Exercise — Would you copy out exactly the lines of the listing below, beginning with the one that contains "Feb: -15 -> none" and ending with the last?

Excerpted data —

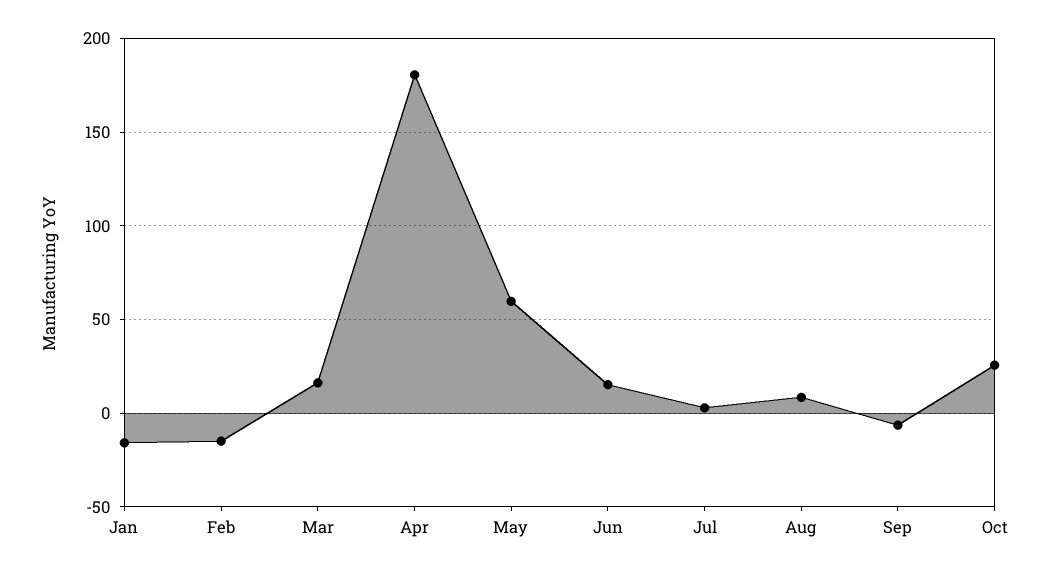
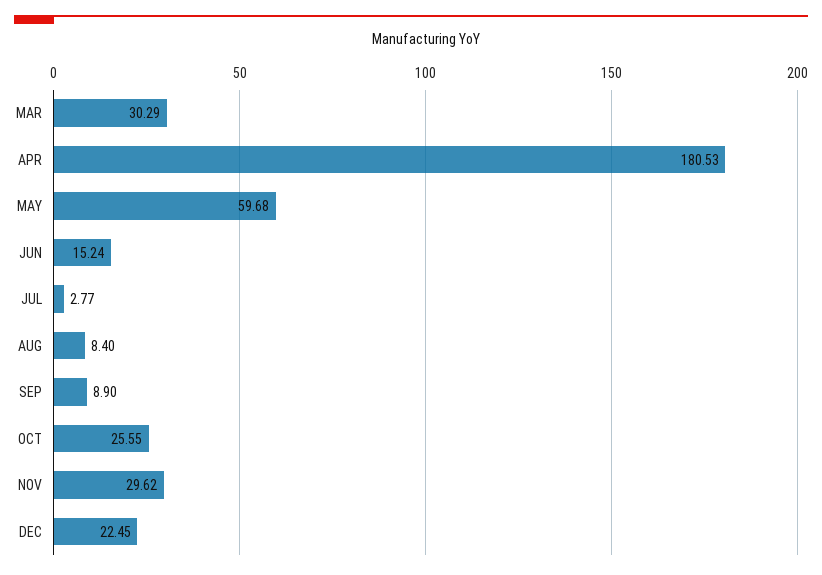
Jan: -15 -> none
Feb: -15 -> none
Mar: 15 -> 30.29
Sep: -5 -> 8.9
NOV: none -> 29.62
DEC: none -> 22.45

Exercise output —
Feb: -15 -> none
Mar: 15 -> 30.29
Sep: -5 -> 8.9
NOV: none -> 29.62
DEC: none -> 22.45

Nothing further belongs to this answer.